3 Das Landesverwaltungsgericht stellte dazu im Wesentlichen fest, dass die kroatische Staatsangehörige seit 8. Mai 2015 ohne Arbeitsmarktdokumente im Lokal des Revisionswerbers in Feldkirch beschäftigt worden sei. Erst über Antrag des Revisionswerbers vom 27. August 2015 sei für diese Ausländerin vom Arbeitsmarktservice Feldkirch eine Beschäftigungsbewilligung für den Zeitraum vom 1. September 2015 bis 31. August 2016 ausgestellt worden.
4 Rechtlich leitete das Verwaltungsgericht nach Wiedergabe des Inhalts der Bestimmungen des § 3 Abs. 1 und § 28 Abs. 1 Z 1 lit. a AuslBG aus diesem Sachverhalt zusammengefasst ab, dass der Revisionswerber die kroatische Dienstnehmerin zumindest in dem im Straferkenntnis genannten Beschäftigungszeitraum ohne Beschäftigungsbewilligung beschäftigt habe, sodass die Bestrafung zu Recht erfolgt sei.

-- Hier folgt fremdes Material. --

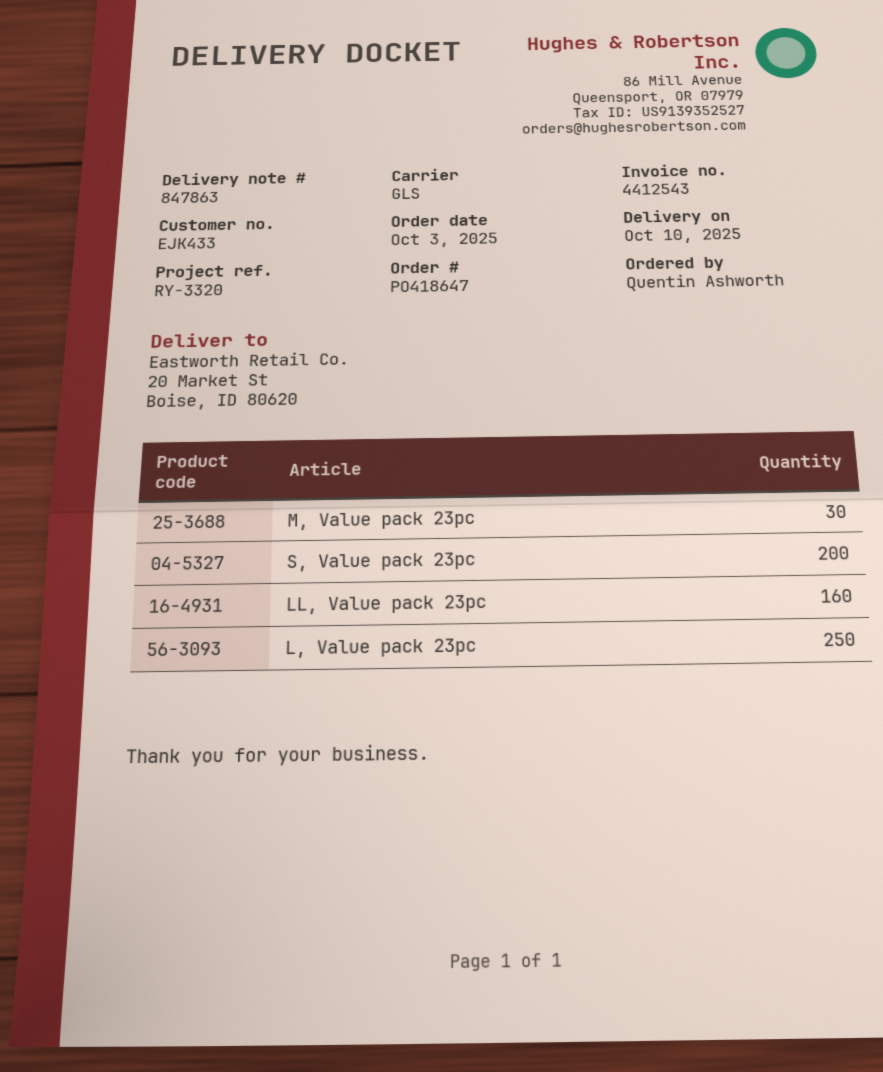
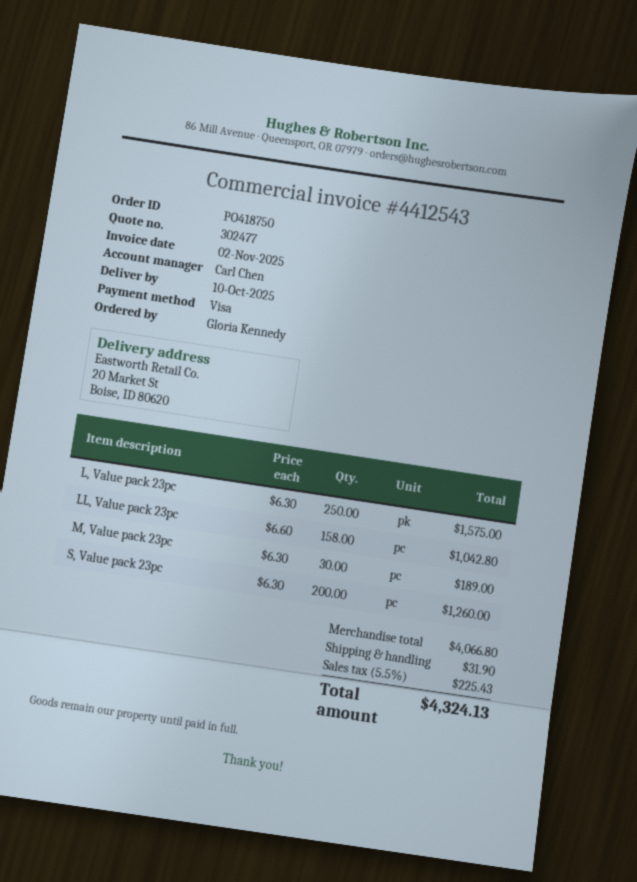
order number: PO418647 -> PO418750
ordered by: Quentin Ashworth -> Gloria Kennedy
LL, Value pack 23pc: 160 -> 158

5 Dem Einwand des Revisionswerbers, dass die Dienstnehmerin eine Anmeldebescheinigung mit dem Aufenthaltszweck "Arbeitnehmerin gemäß § 51 Abs. 1 Z 1 NAG" vorgelegt habe, hielt das Verwaltungsgericht entgegen, dass es dem Revisionswerber möglich gewesen sei, sich bei der zuständigen regionalen Geschäftsstelle des Arbeitsmarktservice zu erkundigen, ob für die Beschäftigung kroatischer Arbeitskräfte Übergangsregelungen bestünden. Hätte er dies getan, wäre ihm mitgeteilt worden, dass für die hier gegenständliche Dienstnehmerin eine Beschäftigungsbewilligung erforderlich sei. Dem Revisionswerber sei vorzuwerfen, dass er diese Erkundigung vor der Beschäftigung dieser Dienstnehmerin nicht eingeholt habe.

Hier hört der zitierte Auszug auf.